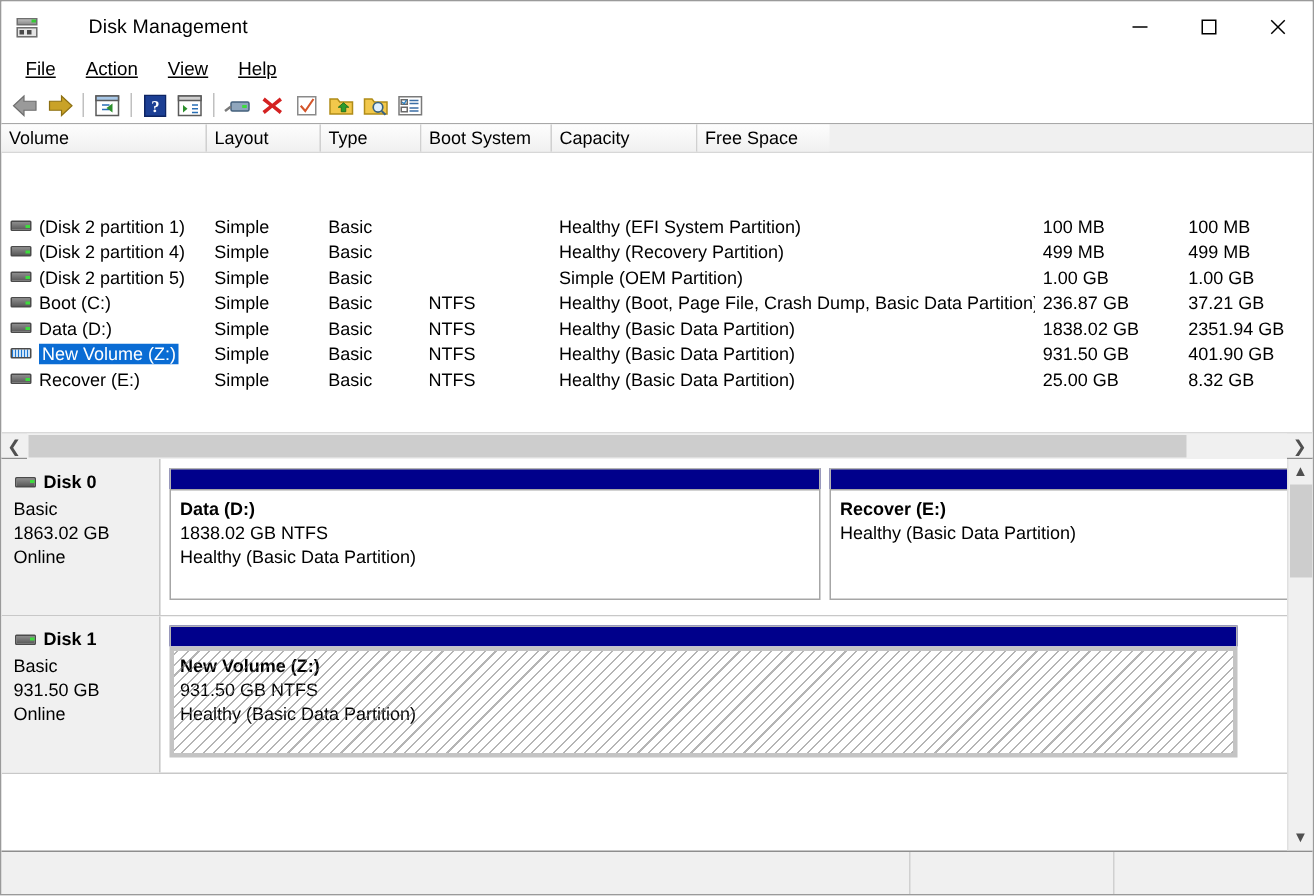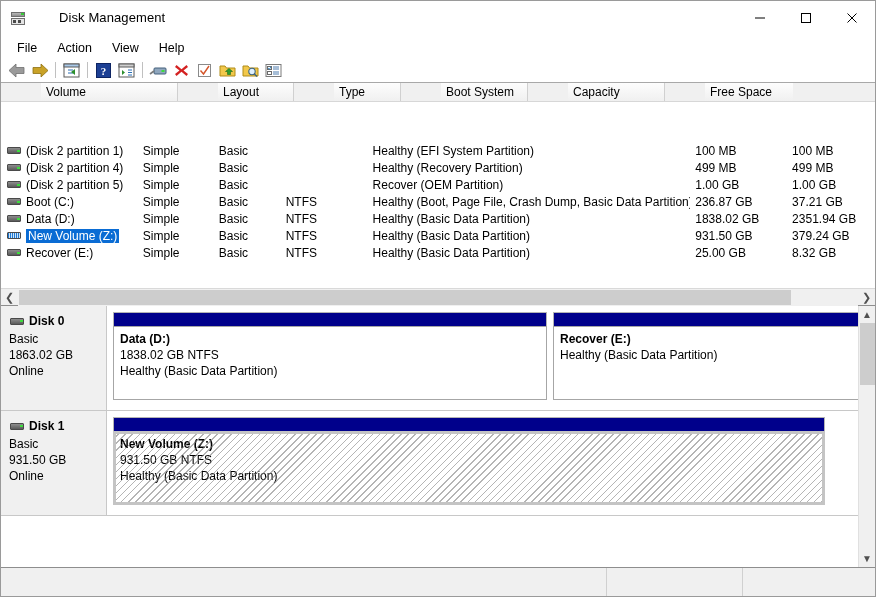--- a/index.html
+++ b/index.html
@@ -67,23 +67,24 @@
     display: flex; align-items: center; justify-content: center;
     cursor: default;
   }
   .wc svg { display:block; }
 
   
   .menubar {
     height: 24px;
     flex: 0 0 24px;
     display: flex;
-    align-items: flex-end;
+    align-items: center;
     background: #ffffff;
     padding-left: 6px;
+    text-decoration: underline;
   }
   .menu-item {
     padding: 3px 10px;
     font-size: 12.5px;
     color: #000;
     cursor: default;
   }
 
   
   .toolbar {
@@ -123,21 +124,20 @@
   .ch {
     border-right: 1px solid #d0d0d0;
     padding-left: 5px;
     line-height: 18px;
     font-size: 12px;
     color: #000;
     overflow: hidden;
     white-space: nowrap;
     cursor: default;
     background: linear-gradient(#fdfdfd,#f0f0f0);
-    margin-left: 40px;
   }
   .rows { flex: 1 1 auto; overflow: hidden; margin-top: 40px; }
   .vrow {
     height: 17px;
     display: flex;
     align-items: center;
     font-size: 12px;
     color: #000;
     white-space: nowrap;
   }
@@ -507,21 +507,21 @@
         <div class="vcell vol" style="width:137px">
           <span class="vol-icon">
               <span class="vb"></span>
               <span class="vl"></span>
             </span>
           <span>(Disk 2 partition 5)</span>
         </div>
         <div class="vcell" style="width:76px">Simple</div>
         <div class="vcell" style="width:67px">Basic</div>
         <div class="vcell" style="width:87px"></div>
-        <div class="vcell" style="width:323px">Recover (OEM Partition)</div>
+        <div class="vcell" style="width:323px">Simple (OEM Partition)</div>
         <div class="vcell" style="width:97px">1.00 GB</div>
         <div class="vcell" style="width:88px">1.00 GB</div>
       </div>
 
       <div class="vrow">
         <div class="vcell vol" style="width:137px">
           <span class="vol-icon">
               <span class="vb"></span>
               <span class="vl"></span>
             </span>
@@ -556,21 +556,21 @@
           <span class="vol-icon hatched">
               <span class="vb"></span>
             </span>
           <span class="sel-name">New Volume (Z:)</span>
         </div>
         <div class="vcell" style="width:76px">Simple</div>
         <div class="vcell" style="width:67px">Basic</div>
         <div class="vcell" style="width:87px">NTFS</div>
         <div class="vcell" style="width:323px">Healthy (Basic Data Partition)</div>
         <div class="vcell" style="width:97px">931.50 GB</div>
-        <div class="vcell" style="width:88px">379.24 GB</div>
+        <div class="vcell" style="width:88px">401.90 GB</div>
       </div>
 
       <div class="vrow">
         <div class="vcell vol" style="width:137px">
           <span class="vol-icon">
               <span class="vb"></span>
               <span class="vl"></span>
             </span>
           <span>Recover (E:)</span>
         </div>

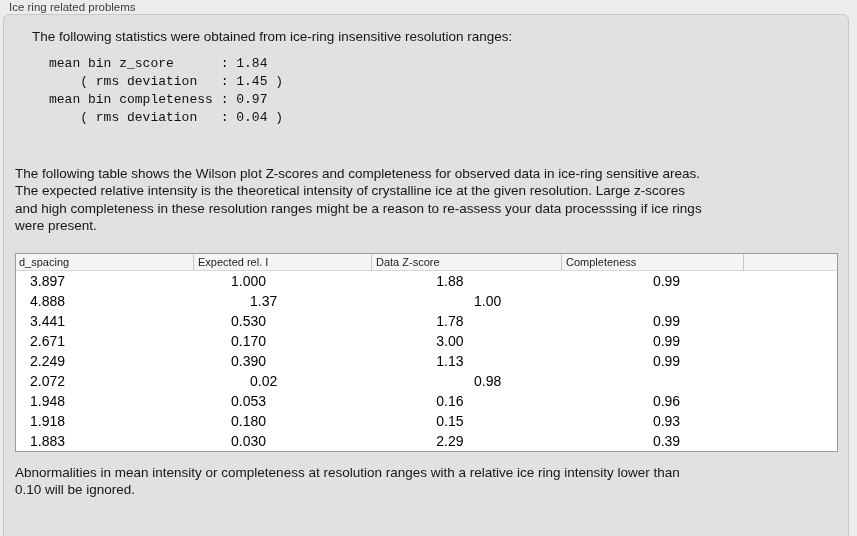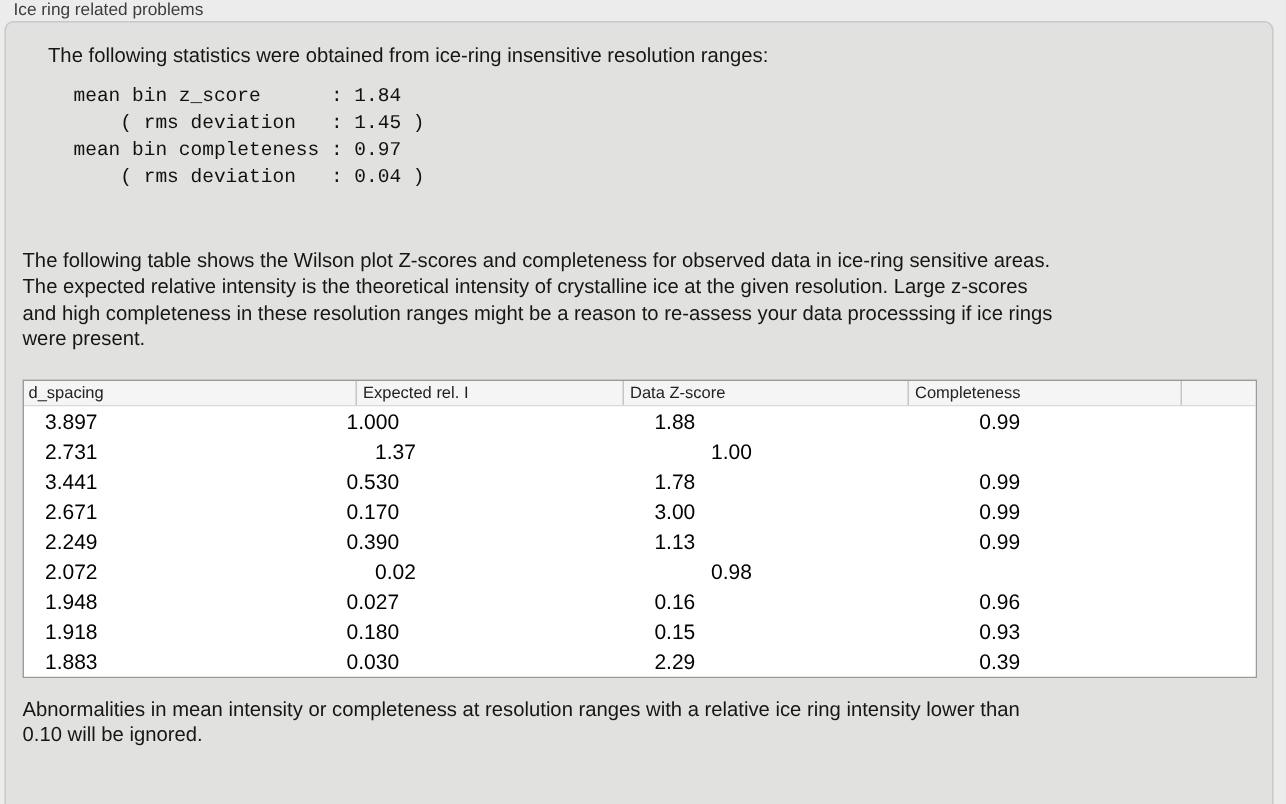--- a/index.html
+++ b/index.html
@@ -61,21 +61,21 @@
   }
   .th {
     font-size: 11px;
     line-height: 16px;
     color: #222;
     padding-left: 4px;
     border-right: 1px solid #c6c6c6;
     overflow: hidden;
     white-space: nowrap;
   }
-  .th:nth-child(1) { width: 222px; padding-left: 3px; }
+  .th:nth-child(1) { width: 178px; padding-left: 3px; }
   .th:nth-child(2) { width: 178px; }
   .th:nth-child(3) { width: 190px; }
   .th:nth-child(4) { width: 182px; }
   .th.filler { flex: 1; border-right: none; }
   .tr {
     display: flex;
     height: 20px;
     background: #ffffff;
     gap: 40px;
   }
@@ -121,21 +121,21 @@
       </div>
     <div class="tbody">
         <div class="tr">
           <div class="td">3.897</div>
           <div class="td">1.000</div>
           <div class="td">1.88</div>
           <div class="td">0.99</div>
           <div class="td filler"></div>
         </div>
         <div class="tr">
-          <div class="td">2.731</div>
+          <div class="td">4.888</div>
           <div class="td">1.37</div>
           <div class="td">1.00</div>
           <div class="td filler"></div>
         </div>
         <div class="tr">
           <div class="td">3.441</div>
           <div class="td">0.530</div>
           <div class="td">1.78</div>
           <div class="td">0.99</div>
           <div class="td filler"></div>
@@ -155,21 +155,21 @@
           <div class="td filler"></div>
         </div>
         <div class="tr">
           <div class="td">2.072</div>
           <div class="td">0.02</div>
           <div class="td">0.98</div>
           <div class="td filler"></div>
         </div>
         <div class="tr">
           <div class="td">1.948</div>
-          <div class="td">0.027</div>
+          <div class="td">0.053</div>
           <div class="td">0.16</div>
           <div class="td">0.96</div>
           <div class="td filler"></div>
         </div>
         <div class="tr">
           <div class="td">1.918</div>
           <div class="td">0.180</div>
           <div class="td">0.15</div>
           <div class="td">0.93</div>
           <div class="td filler"></div>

● Task:
A verbatim copy of the records is needed, with all images omitted.

● Answer box:
--- a/index.html
+++ b/index.html
@@ -67,23 +67,24 @@
     display: flex; align-items: center; justify-content: center;
     cursor: default;
   }
   .wc svg { display:block; }
 
   
   .menubar {
     height: 24px;
     flex: 0 0 24px;
     display: flex;
-    align-items: flex-end;
+    align-items: center;
     background: #ffffff;
     padding-left: 6px;
+    text-decoration: underline;
   }
   .menu-item {
     padding: 3px 10px;
     font-size: 12.5px;
     color: #000;
     cursor: default;
   }
 
   
   .toolbar {
@@ -123,21 +124,20 @@
   .ch {
     border-right: 1px solid #d0d0d0;
     padding-left: 5px;
     line-height: 18px;
     font-size: 12px;
     color: #000;
     overflow: hidden;
     white-space: nowrap;
     cursor: default;
     background: linear-gradient(#fdfdfd,#f0f0f0);
-    margin-left: 40px;
   }
   .rows { flex: 1 1 auto; overflow: hidden; margin-top: 40px; }
   .vrow {
     height: 17px;
     display: flex;
     align-items: center;
     font-size: 12px;
     color: #000;
     white-space: nowrap;
   }
@@ -507,21 +507,21 @@
         <div class="vcell vol" style="width:137px">
           <span class="vol-icon">
               <span class="vb"></span>
               <span class="vl"></span>
             </span>
           <span>(Disk 2 partition 5)</span>
         </div>
         <div class="vcell" style="width:76px">Simple</div>
         <div class="vcell" style="width:67px">Basic</div>
         <div class="vcell" style="width:87px"></div>
-        <div class="vcell" style="width:323px">Recover (OEM Partition)</div>
+        <div class="vcell" style="width:323px">Simple (OEM Partition)</div>
         <div class="vcell" style="width:97px">1.00 GB</div>
         <div class="vcell" style="width:88px">1.00 GB</div>
       </div>
 
       <div class="vrow">
         <div class="vcell vol" style="width:137px">
           <span class="vol-icon">
               <span class="vb"></span>
               <span class="vl"></span>
             </span>
@@ -556,21 +556,21 @@
           <span class="vol-icon hatched">
               <span class="vb"></span>
             </span>
           <span class="sel-name">New Volume (Z:)</span>
         </div>
         <div class="vcell" style="width:76px">Simple</div>
         <div class="vcell" style="width:67px">Basic</div>
         <div class="vcell" style="width:87px">NTFS</div>
         <div class="vcell" style="width:323px">Healthy (Basic Data Partition)</div>
         <div class="vcell" style="width:97px">931.50 GB</div>
-        <div class="vcell" style="width:88px">379.24 GB</div>
+        <div class="vcell" style="width:88px">401.90 GB</div>
       </div>
 
       <div class="vrow">
         <div class="vcell vol" style="width:137px">
           <span class="vol-icon">
               <span class="vb"></span>
               <span class="vl"></span>
             </span>
           <span>Recover (E:)</span>
         </div>

--- a/index.html
+++ b/index.html
@@ -61,21 +61,21 @@
   }
   .th {
     font-size: 11px;
     line-height: 16px;
     color: #222;
     padding-left: 4px;
     border-right: 1px solid #c6c6c6;
     overflow: hidden;
     white-space: nowrap;
   }
-  .th:nth-child(1) { width: 222px; padding-left: 3px; }
+  .th:nth-child(1) { width: 178px; padding-left: 3px; }
   .th:nth-child(2) { width: 178px; }
   .th:nth-child(3) { width: 190px; }
   .th:nth-child(4) { width: 182px; }
   .th.filler { flex: 1; border-right: none; }
   .tr {
     display: flex;
     height: 20px;
     background: #ffffff;
     gap: 40px;
   }
@@ -121,21 +121,21 @@
       </div>
     <div class="tbody">
         <div class="tr">
           <div class="td">3.897</div>
           <div class="td">1.000</div>
           <div class="td">1.88</div>
           <div class="td">0.99</div>
           <div class="td filler"></div>
         </div>
         <div class="tr">
-          <div class="td">2.731</div>
+          <div class="td">4.888</div>
           <div class="td">1.37</div>
           <div class="td">1.00</div>
           <div class="td filler"></div>
         </div>
         <div class="tr">
           <div class="td">3.441</div>
           <div class="td">0.530</div>
           <div class="td">1.78</div>
           <div class="td">0.99</div>
           <div class="td filler"></div>
@@ -155,21 +155,21 @@
           <div class="td filler"></div>
         </div>
         <div class="tr">
           <div class="td">2.072</div>
           <div class="td">0.02</div>
           <div class="td">0.98</div>
           <div class="td filler"></div>
         </div>
         <div class="tr">
           <div class="td">1.948</div>
-          <div class="td">0.027</div>
+          <div class="td">0.053</div>
           <div class="td">0.16</div>
           <div class="td">0.96</div>
           <div class="td filler"></div>
         </div>
         <div class="tr">
           <div class="td">1.918</div>
           <div class="td">0.180</div>
           <div class="td">0.15</div>
           <div class="td">0.93</div>
           <div class="td filler"></div>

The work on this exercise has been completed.